**GOAL OF THE EXERCISE**
From the records below, transcribe only the lines running from the one with "shipping: none -> 10.90" through the one with "total: 226.04 -> 217.20". Keep both of those end lines.

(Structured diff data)
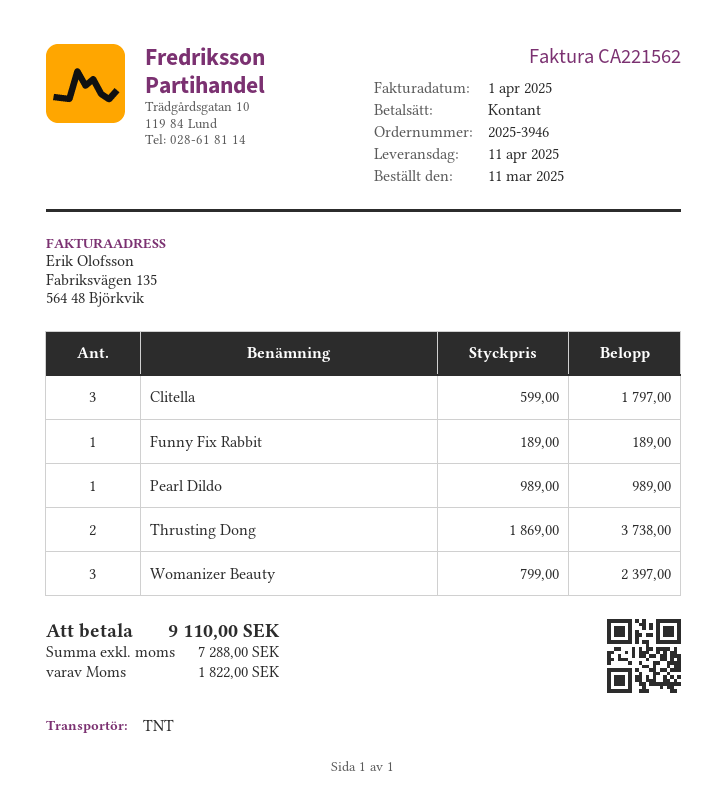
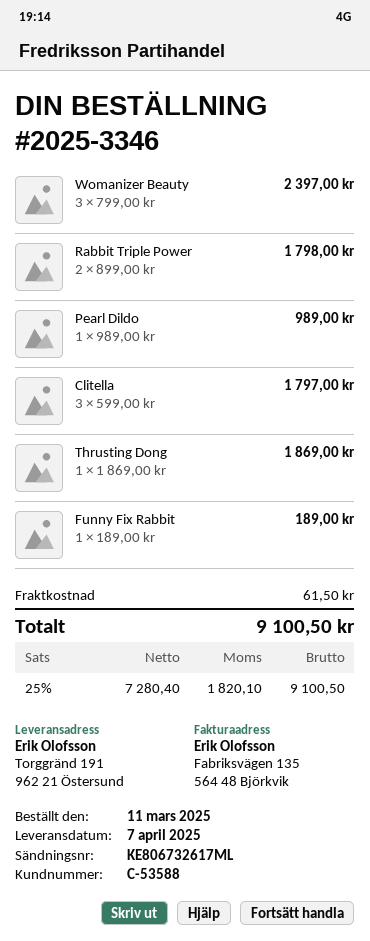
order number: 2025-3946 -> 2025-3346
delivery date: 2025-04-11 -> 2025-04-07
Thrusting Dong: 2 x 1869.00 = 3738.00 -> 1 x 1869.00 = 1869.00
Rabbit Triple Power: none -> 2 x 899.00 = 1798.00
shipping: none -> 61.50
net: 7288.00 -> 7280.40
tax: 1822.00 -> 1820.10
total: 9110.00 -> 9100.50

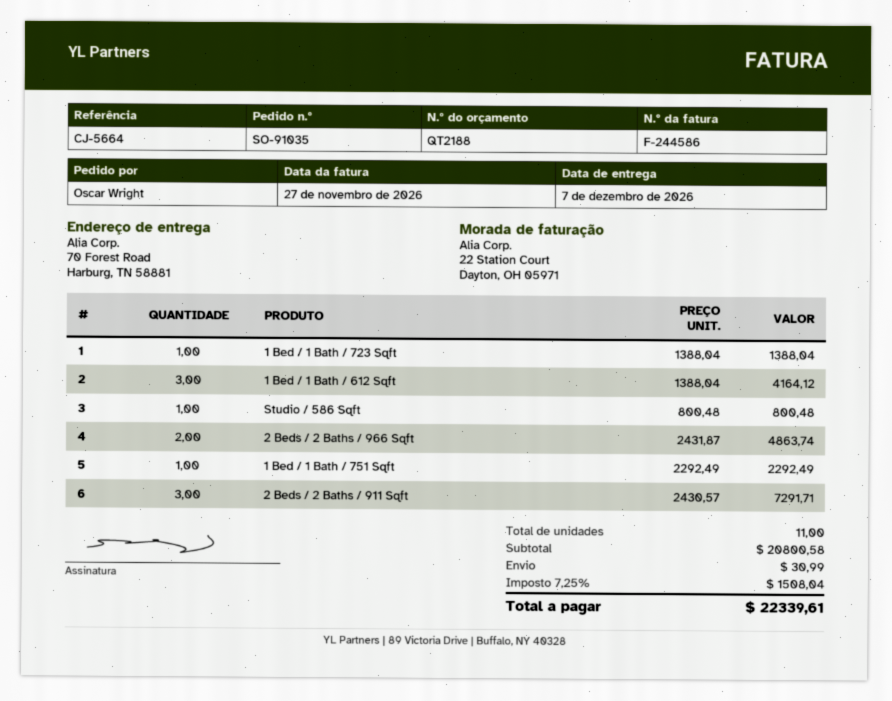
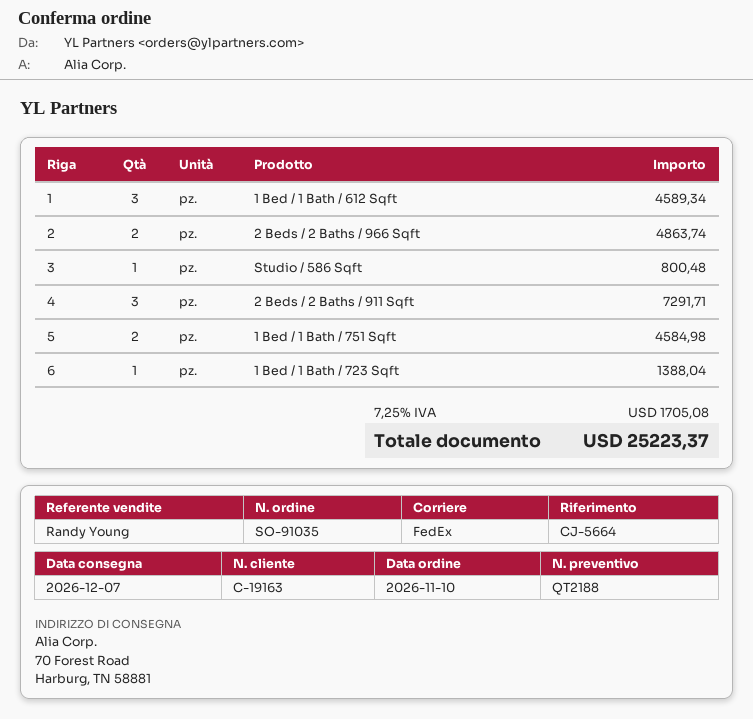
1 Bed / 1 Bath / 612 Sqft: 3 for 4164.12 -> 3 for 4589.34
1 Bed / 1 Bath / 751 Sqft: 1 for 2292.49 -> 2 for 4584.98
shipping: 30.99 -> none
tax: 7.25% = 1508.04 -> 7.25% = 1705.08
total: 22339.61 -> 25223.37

==

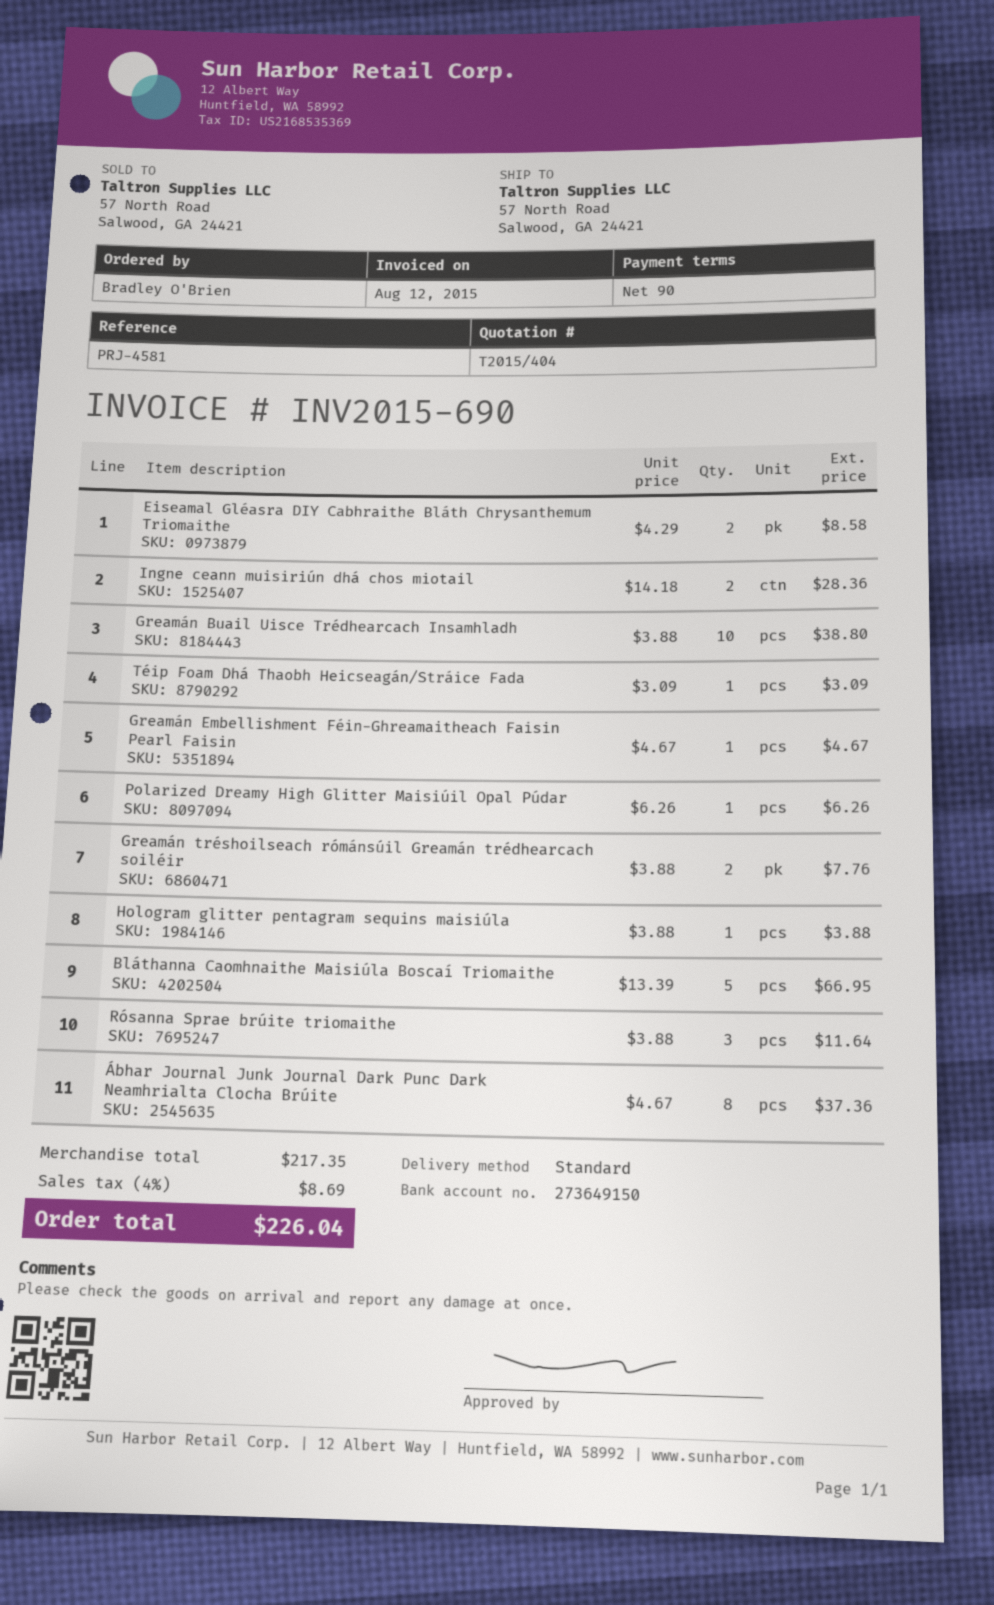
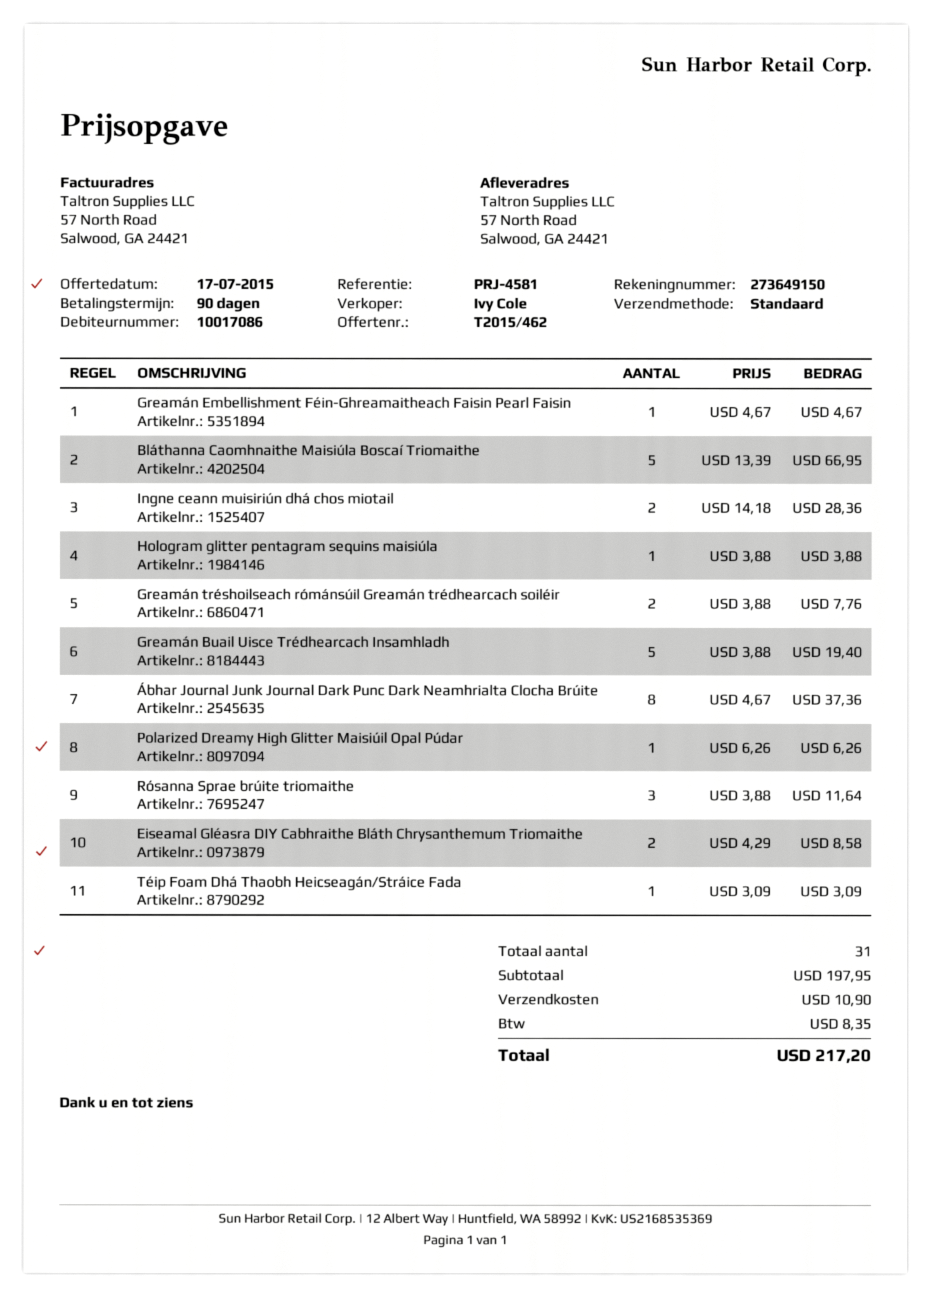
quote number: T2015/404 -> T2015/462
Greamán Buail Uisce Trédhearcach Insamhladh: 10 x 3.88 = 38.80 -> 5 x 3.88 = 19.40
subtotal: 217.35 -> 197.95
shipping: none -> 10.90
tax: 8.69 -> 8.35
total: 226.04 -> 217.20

**EXERCISE SOLUTION**
shipping: none -> 10.90
tax: 8.69 -> 8.35
total: 226.04 -> 217.20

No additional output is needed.